I have one non-linear function that define
$$E_x(a,b)=\int K_\sigma(y-x) \cdot(b-b. e^{-a\cdot f(y)} \,) dy$$
where $y$ is neighboor points of $x$; $f(y)$ is a function of $y$; and $a$ is constant.
I want to find a,b to minmize E(a,b). Hence, I take want derivative of this function with respect to $a$ and $b$. For derivative with respect to a, Emanuele Paolini helps me to do it:
$$
\frac{\partial}{\partial a}E_x(a,b)=\int b.f(y).K_\sigma(y-x)\cdot e^{-a\cdot f(y)}dy
=0 $$
And similar with b
$$
\frac{\partial}{\partial b}E_x(a,b)=\int K_\sigma(y-x)\cdot(1- e^{-a\cdot f(y)})dy=0
$$
Is my solution correct?

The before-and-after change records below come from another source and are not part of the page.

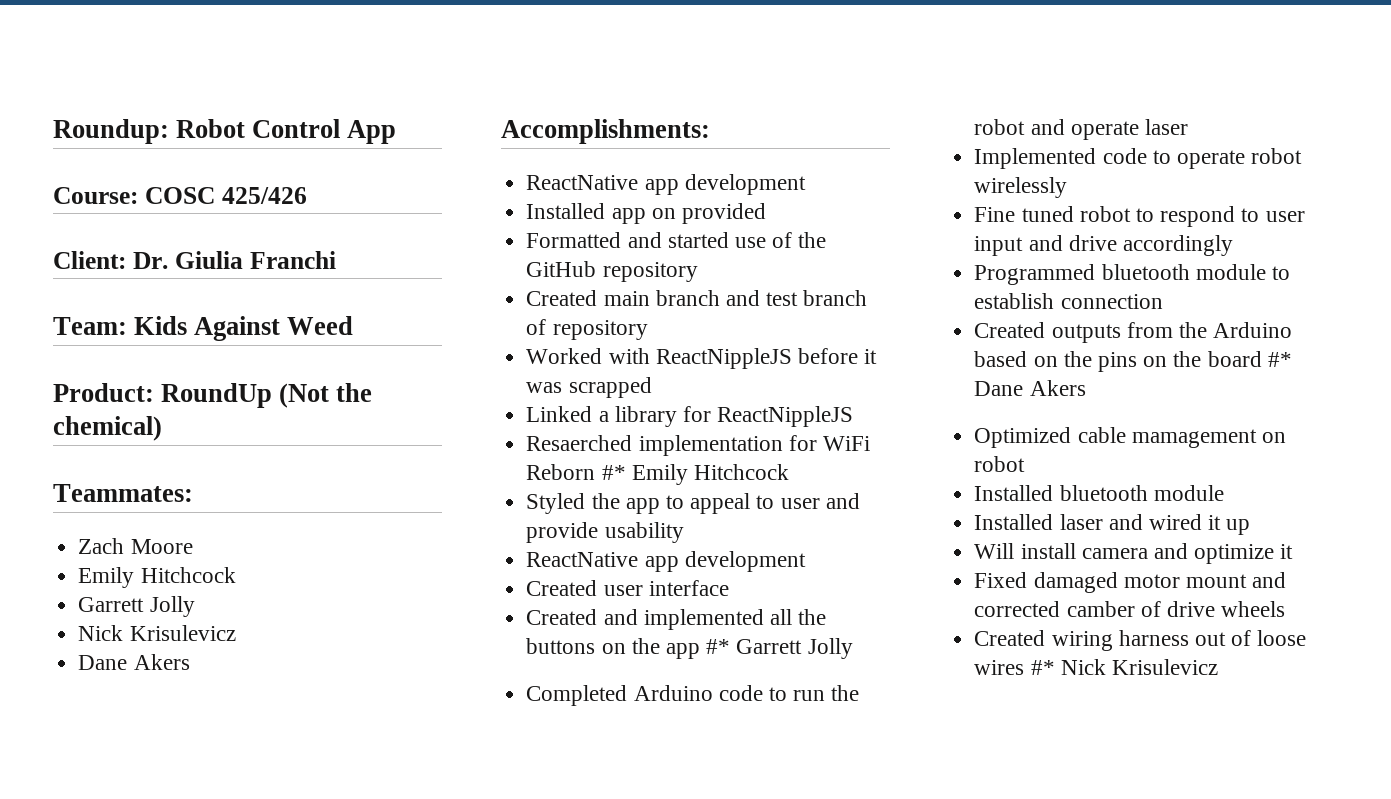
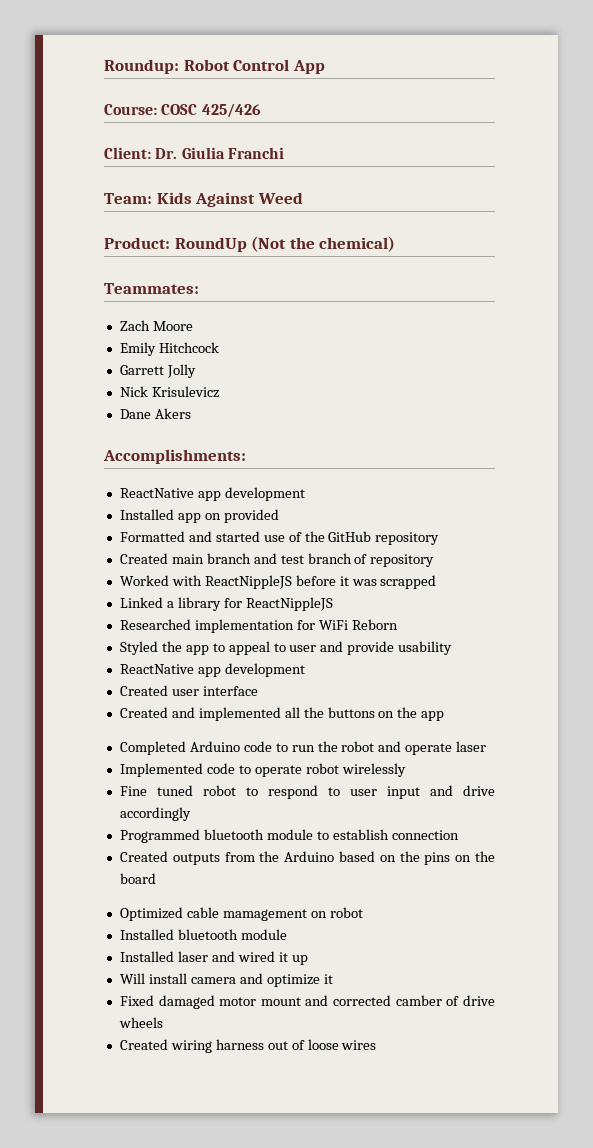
[526,435,633,451] Resaerched -> [119,619,191,630] Researched
[601,464,789,485] #* Emily Hitchcock -> (398, 624) none
[706,638,853,659] #* Garrett Jolly -> (445, 716) none
[1267,352,1292,367] [974,380,1086,396] #* Dane Akers -> (156, 878) none
[1030,659,1218,675] #* Nick Krisulevicz -> (377, 1045) none

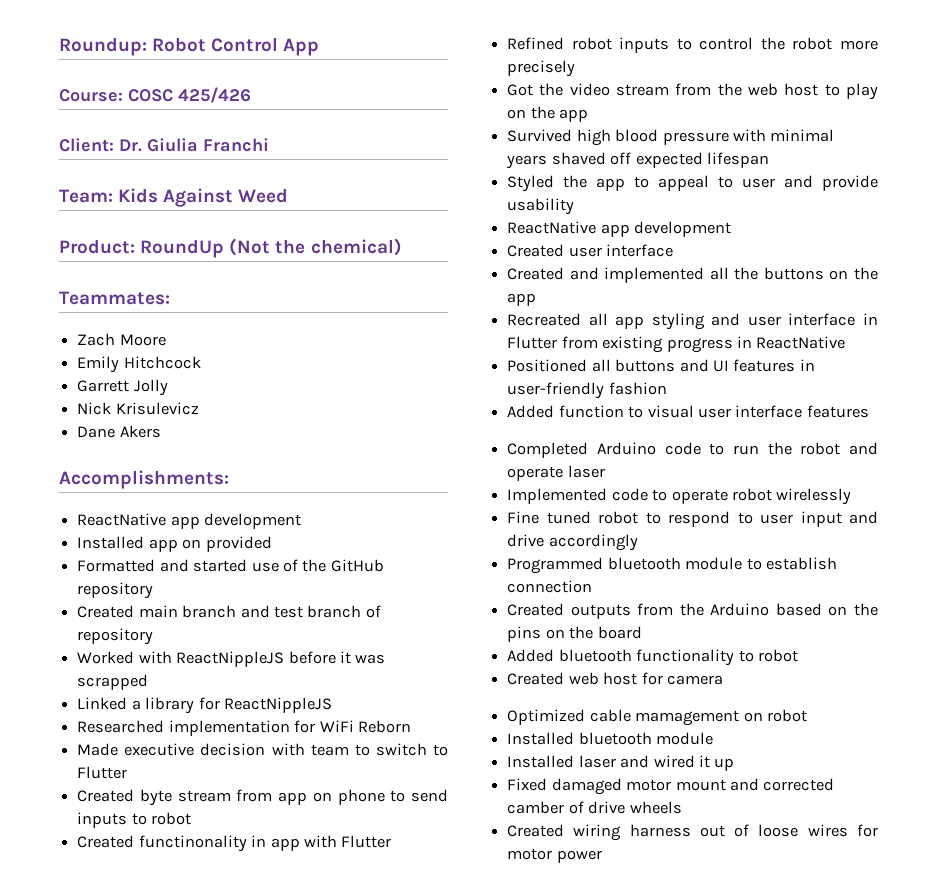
(398, 624) none -> [77,743,448,756] [77,766,128,779] [77,789,449,806] [77,812,192,828] [77,835,392,852] [507,37,878,53] [507,60,576,77] [507,83,878,100] [507,106,589,122] [507,129,835,146] [506,152,769,169] // Made executive decision with team to switch to Flutter // Created byte stream from app on phone to send inputs to robot // Created functinonality in app with Flutter // Refined robot inputs to control the robot more precisely // Got the video stream from the web host to play on the app // Survived high blood pressure with minimal years shaved off expected lifespan
(445, 716) none -> [507,313,878,330] [507,336,846,353] [507,359,815,372] [507,382,667,399] [507,405,869,418] // Recreated all app styling and user interface in Flutter from existing progress in ReactNative // Positioned all buttons and UI features in user-friendly fashion // Added function to visual user interface features
(156, 878) none -> [507,649,798,666] [507,672,723,685] // Added bluetooth functionality to robot // Created web host for camera
[119,973,333,987] // Will install camera and optimize it -> (735, 764) none
(377, 1045) none -> [857,824,878,837] [507,848,602,863] for motor power

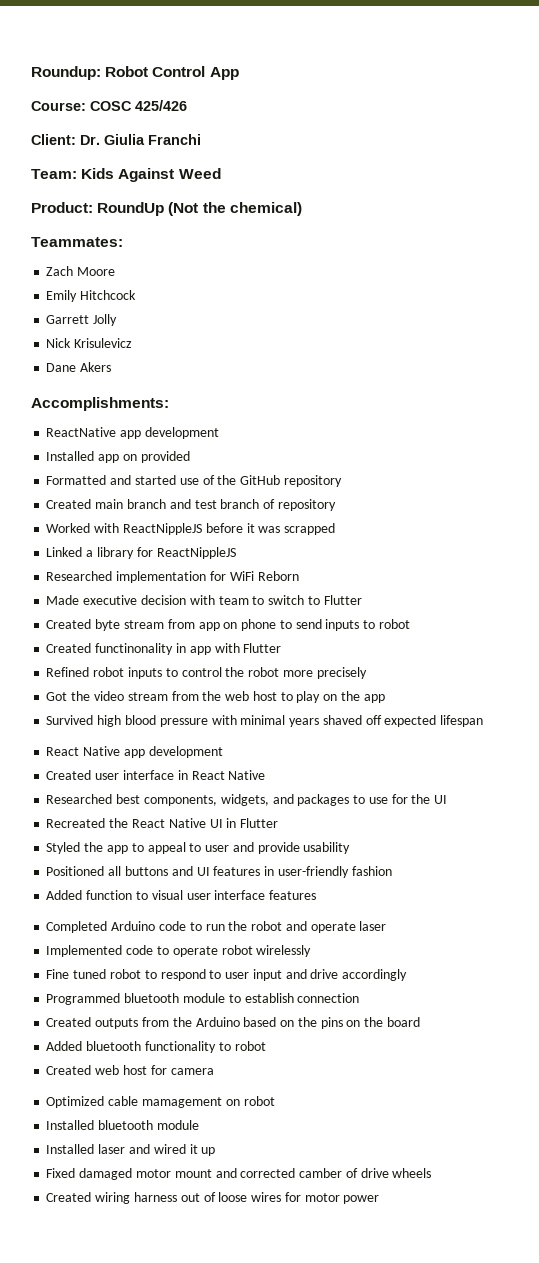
(769, 160) none -> [46,746,223,758] [46,770,266,780] [46,794,448,806] [46,818,279,828] // React Native app development // Created user interface in React Native // Researched best components, widgets, and packages to use for the UI // Recreated the React Native UI in Flutter
[507,221,732,237] [507,244,674,257] [507,267,878,283] [507,293,537,306] [507,313,878,330] [507,336,846,353] // ReactNative app development // Created user interface // Created and implemented all the buttons on the app // Recreated all app styling and user interface in Flutter from existing progress in ReactNative -> (351, 848) none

From two above functions, How to find $a$ and $b$? Thank you so much
Your $E_x$ is linear in $b$, that helps... but the resulting system of equations is nasty. Except in very special cases of $K_\sigma$ and $f$ I'd say an analytical solution is hopeless. You should look for numerical methods, either for finding the minimum of $E_x$ directly or to solve the system of equations resulting from equating the derivatives to zero.
Unless you have reasonably simple formulas for the integral(s), you'll need to compute them by numerical methods, in which case you should be looking for methods that do not use derivatives to find the minimum/solve the system.